One example of a function that requires a character string (or vector) is the `install.packages` function, which is at the heart of R's ability to expand on its built-in functionality by importing **packages** that include functions, templates, and data written by users of R. If you run `?install.packages`, you'll see that the first argument `pkgs` is expected to be a character vector. You'll therefore need to enter the packages you'd like to download and install inside quotes.
Two useful packages that I recommend you install and download are `"ggplot2"` and `"dplyr"` (if you are using RStudio Server, hopefully your instructor or server administrator has already done so). The `install.packages` function has a large number of arguments, with all but the `pkgs`argument set by default. We'll pick a couple here to specify instead of using the defaults:
```{r eval=FALSE}
install.packages(pkgs = c("ggplot2","dplyr"),
repos = "http://cran.rstudio.org",
dependencies = TRUE,
quiet = TRUE)
```
If you refer back to the help via `?install.packages`, you will see descriptions that what type of argument is expected:
- `pkgs` expects a character vector
- `repos` expects a character vector
- `dependencies` expects a logical value (`TRUE` or `FALSE`)

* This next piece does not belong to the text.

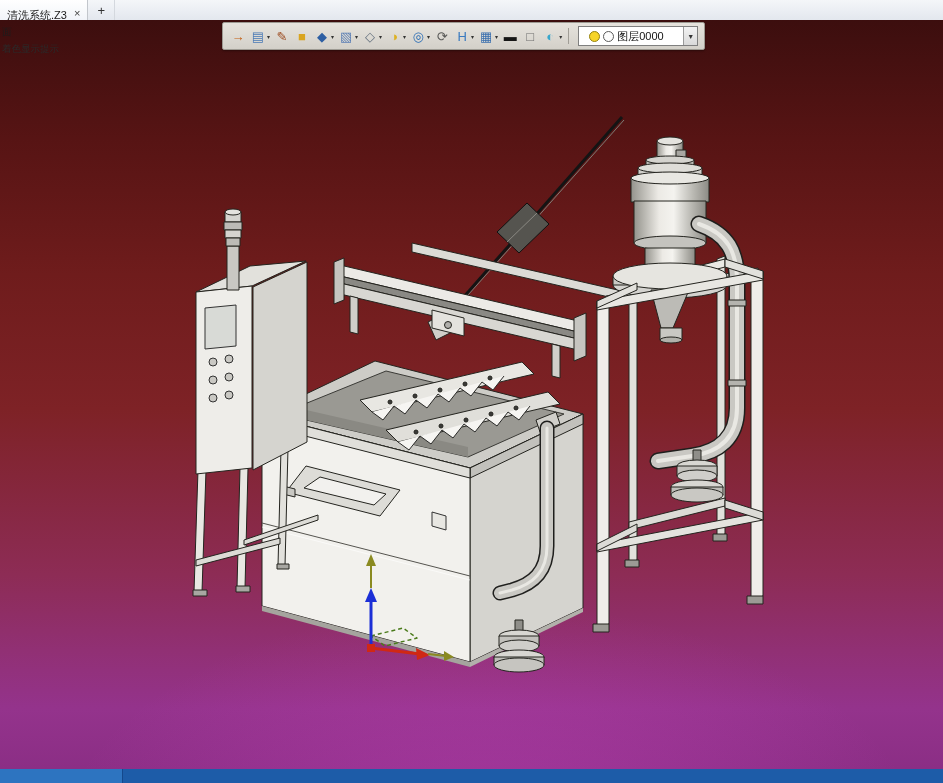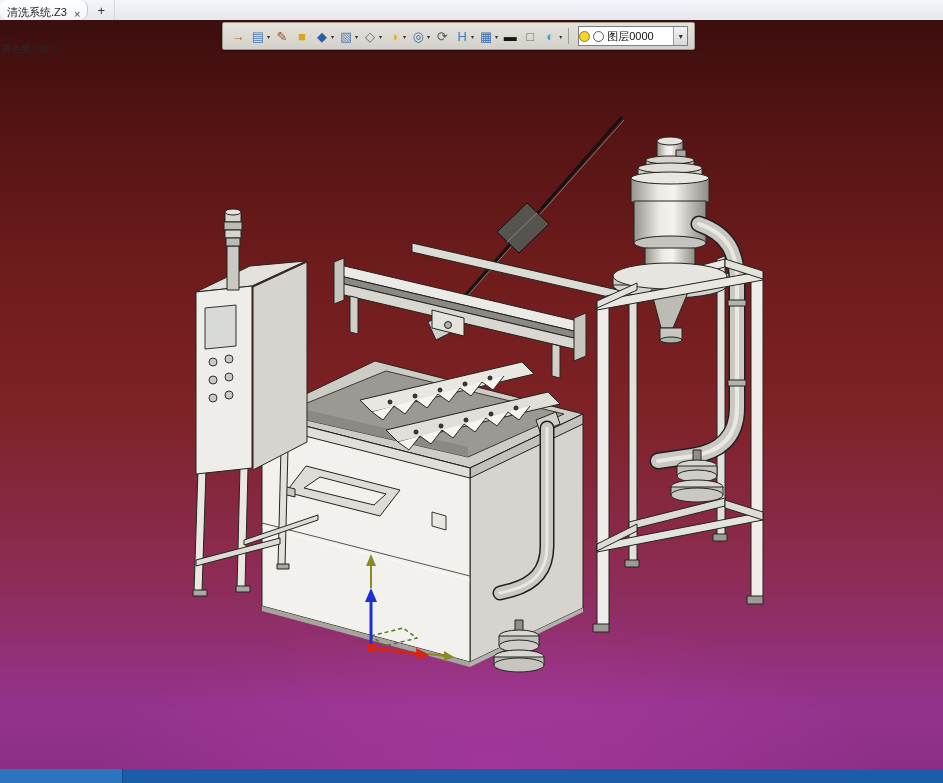"清洗系统.Z3" .tab { align-items: flex-end -> flex-start; border-radius: 8px -> none; padding: 0 7px -> 8px 7px }
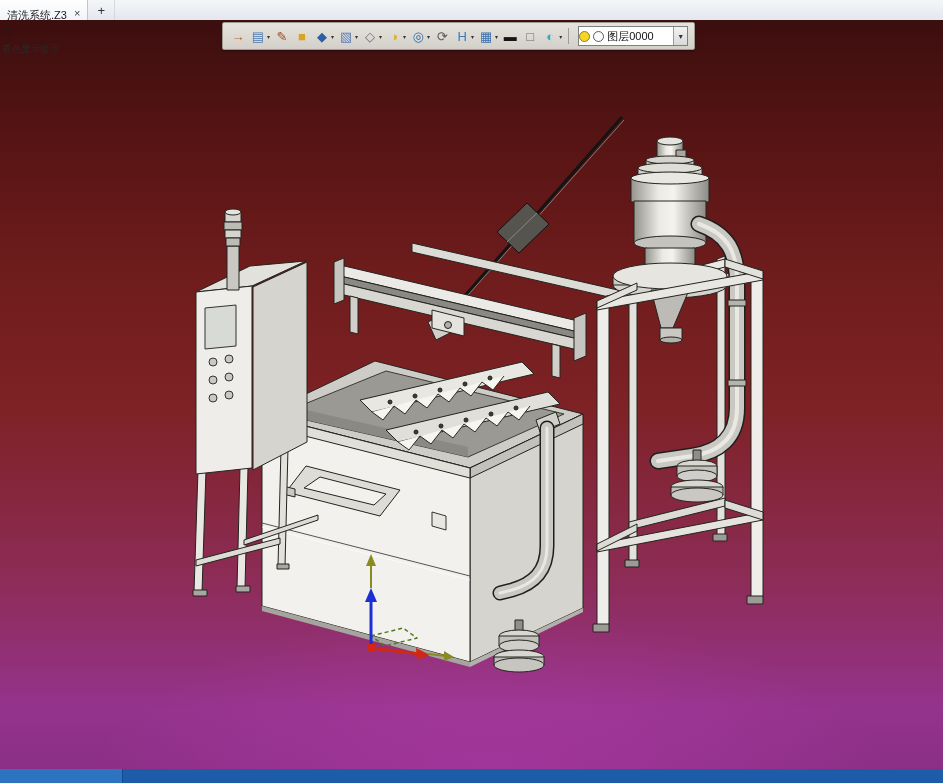"图层0000" .layer-combo { padding: 0 0 0 0 -> 0 0 0 10px }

- `quiet` expects a logical value
After you've downloaded the packages, you can load the package into your R environment using the `library` function:
```{r eval=FALSE}
library("ggplot2")
library("dplyr")
```
## Closing thoughts
There are many more advanced analyses that can be done with R, but this chapter provides a way to get started with R without digging in too much. I encourage you to review this chapter frequently as you learn to use R. Quiz yourself on what a specific command does, and then check to see if you are correct. Breaking R is a pretty hard thing to do. Play around, and try to figure out error messages on your own first for 15 minutes or so. Then, if you are still not sure what is going on, check out some of the help with errors in the next chapter.